Background: Cerebral Palsy (CP) is a group of neurodevelopmental disorders characterized by injury to the developing brain. CP is caused by environmental and genetic factors; however, the genetic contributions are poorly understood.
Objectives: To better understand genetic factors, The Centre For Applied Genomics conducted whole genome sequencing on DNA from CP patients and their parents and identified potential clinically relevant variants. Of these variants, I confirmed the de novo predictive loss-of-function and missense variants using Sanger Sequencing.
Here, I highlight three de novo variants in genes that have been previously linked to neurodevelopmental disorders: BCL11A (c.A200G:p.(K67R)), GATAD2B (c.T1321C:p.(C441R)) and PIK3R2 (c.G1117A:p.(G373R)). I investigated each gene’s functions, previously identified gene variants, and impacts of those variants in animal models, cell lines, and clinical studies to understand each genes’ potential link to CP.

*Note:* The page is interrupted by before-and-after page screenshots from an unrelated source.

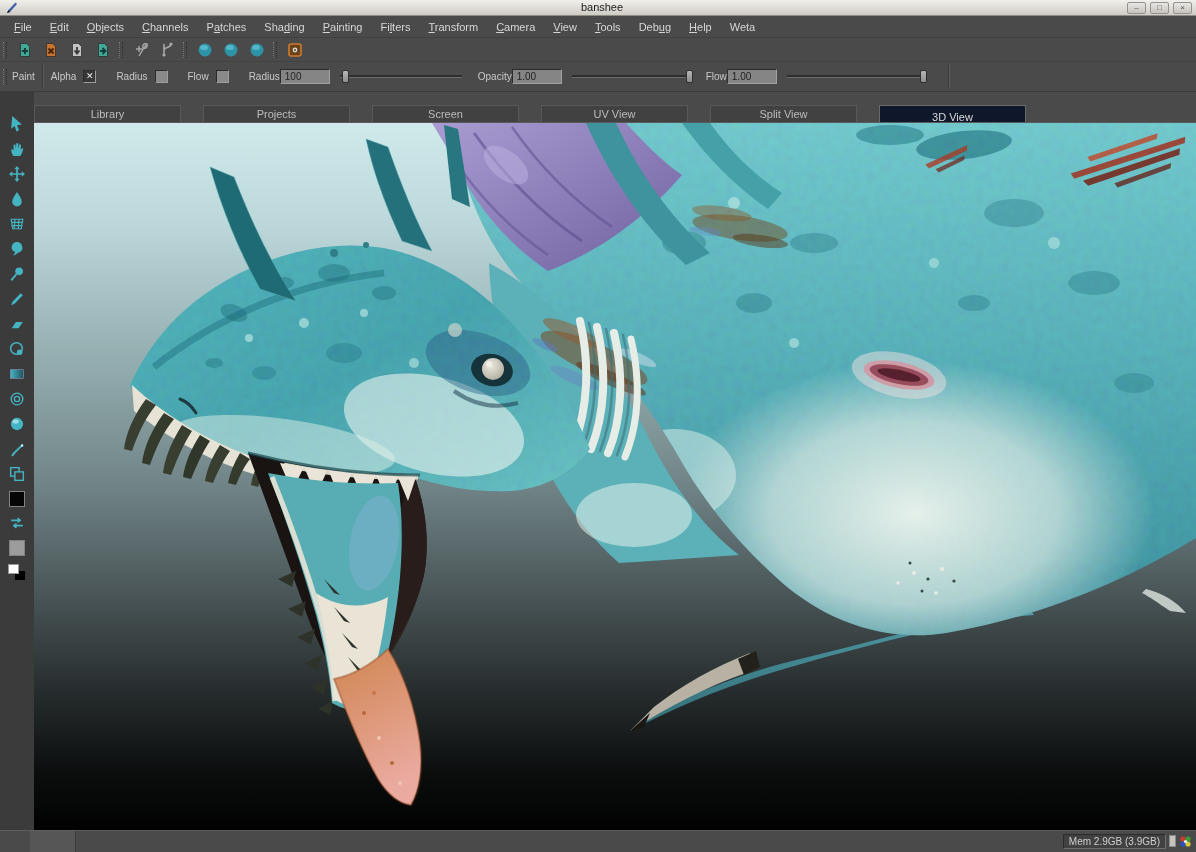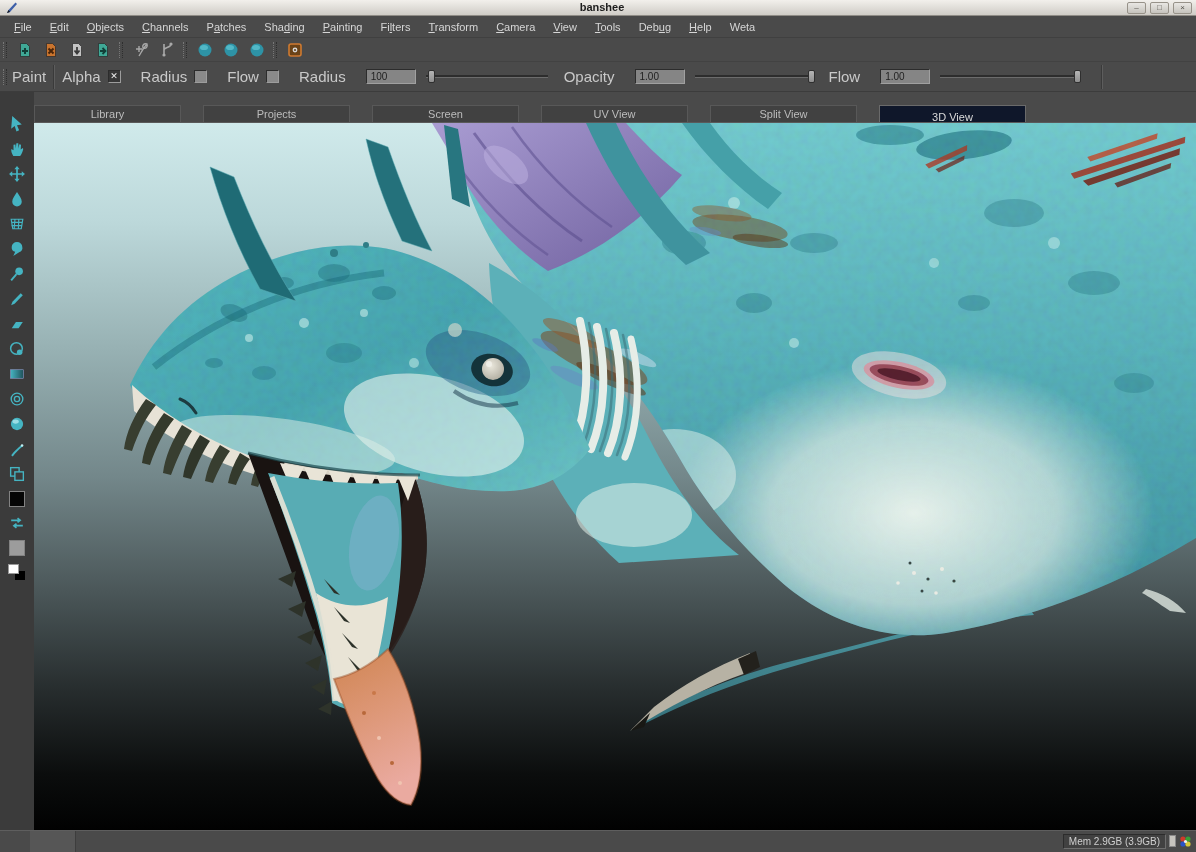--- a/index.html
+++ b/index.html
@@ -8,44 +8,44 @@
     position: relative; overflow: hidden;
     background:#4a4a4a;
     font-family:"Liberation Sans","DejaVu Sans",sans-serif;
     -webkit-font-smoothing: antialiased;
   }
   
   .titlebar{position:absolute;left:0;top:0;width:1196px;height:16px;
     background:linear-gradient(#f2f0ec,#cfccc6);border-bottom:1px solid #8f8c86;
     display:flex;align-items:center;}
   .appicon{margin-left:6px;width:13px;height:12px;}
-  .wtitle{position:absolute;left:0;right:0;text-align:center;font-size:11px;font-weight:bold;color:#1d1d1d;line-height:15px;padding-left:8px;}
+  .wtitle{position:absolute;left:0;right:0;text-align:center;font-size:11px;font-weight:normal;color:#1d1d1d;line-height:15px;padding-left:8px;}
   .wbtns{position:absolute;right:4px;top:2px;display:flex;gap:4px;}
   .wbtn{width:19px;height:12px;background:linear-gradient(#e9e7e3,#c6c3bd);border:1px solid #979289;
     border-radius:2px;font-size:8px;line-height:10px;text-align:center;color:#55524c;}
   
   .menubar{position:absolute;left:0;top:17px;width:1196px;height:21px;background:#4a4a4a;
     display:flex;align-items:center;padding-left:5px;border-bottom:1px solid #404040;}
   .menu-item{padding:0 9px;font-size:11px;color:#d6d6d6;line-height:20px;}
   .menu-item u{text-decoration:underline;}
   
   .toolbar{position:absolute;left:0;top:38px;width:1196px;height:24px;background:#4a4a4a;
     display:flex;align-items:center;border-bottom:1px solid #424242;}
   .grip{width:4px;height:16px;margin:0 5px 0 3px;border-left:1px dotted #777;border-right:1px dotted #2e2e2e;}
   .tbicon{width:18px;height:18px;margin:0 4px;display:flex;align-items:center;justify-content:center;}
   
   .paintbar{position:absolute;left:0;top:62px;width:1196px;height:30px;background:#4a4a4a;
     display:flex;align-items:center;border-bottom:1px solid #3c3c3c;}
-  .plabel{font-size:15px;color:#c9c9c9;white-space:nowrap;}
+  .plabel{font-size:10px;color:#c9c9c9;white-space:nowrap;}
   .vsep{width:2px;height:24px;background:#3a3a3a;border-right:1px solid #5d5d5d;margin:0 7px;}
   .checkbox{width:13px;height:13px;margin-left:7px;background:#8a8a8a;
     border:1px solid;border-color:#2c2c2c #9d9d9d #9d9d9d #2c2c2c;
     font-size:9px;line-height:11px;text-align:center;color:#ededed;}
   .checkbox.checked{background:#373737;}
-  .pfield{width:50px;height:15px;margin-left:20px;background:#858585;
+  .pfield{width:50px;height:15px;margin-left:0;background:#858585;
     border:1px solid;border-color:#2c2c2c #a0a0a0 #a0a0a0 #2c2c2c;
     font-size:10px;color:#1f1f1f;line-height:13px;padding:0 4px;overflow:hidden;}
   .ptrack{height:3px;margin-left:10px;background:#2d2d2d;border-bottom:1px solid #6c6c6c;position:relative;}
   .phandle{position:absolute;top:-5px;width:7px;height:13px;background:linear-gradient(#b5b5b5,#8f8f8f);
     border:1px solid #2f2f2f;border-radius:2px;}
   .cbitem,.slitem{display:flex;align-items:center;}
   
   .tabbar{position:absolute;left:34px;top:92px;width:994px;height:30px;display:flex;align-items:flex-end;gap:20px;}
   .tab{flex:1;height:17px;background:#414141;border:1px solid #585858;border-bottom:none;
     margin-right:2px;font-size:11px;color:#bcbcbc;text-align:center;line-height:16px;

Results: BCL11A encodes a transcription regulating protein that suppresses fetal hemoglobin after birth and promotes axonal growth and branching. GATAD2B encodes a subunit of the nucleosome remodeling and histone deacetylase complex which regulates transcription and is linked to neural development. PIK3R2 encodes a regulatory subunit of a kinase which is involved in growth signaling and transcription regulation. All genes are highly expressed in the brain, and all variants are in conserved regions of their respective gene. Other de novo missense alterations in the same exon of each gene have been identified in patients with other neurodevelopmental disorders such as intellectual disability. Knockdown studies in mice and Drosophila as well as molecular pathway analyses show evidence for pathogenicity of similar variants in all genes.
Conclusions: The validation of sequence level variants adds to the growing database of genes and variants connected to CP, including three variants, two of which are completely novel, on genes that have not previously been linked to CP. Further investigation can be done on other variants and how they impact gene function, adding to the overall understanding of potential causes of CP.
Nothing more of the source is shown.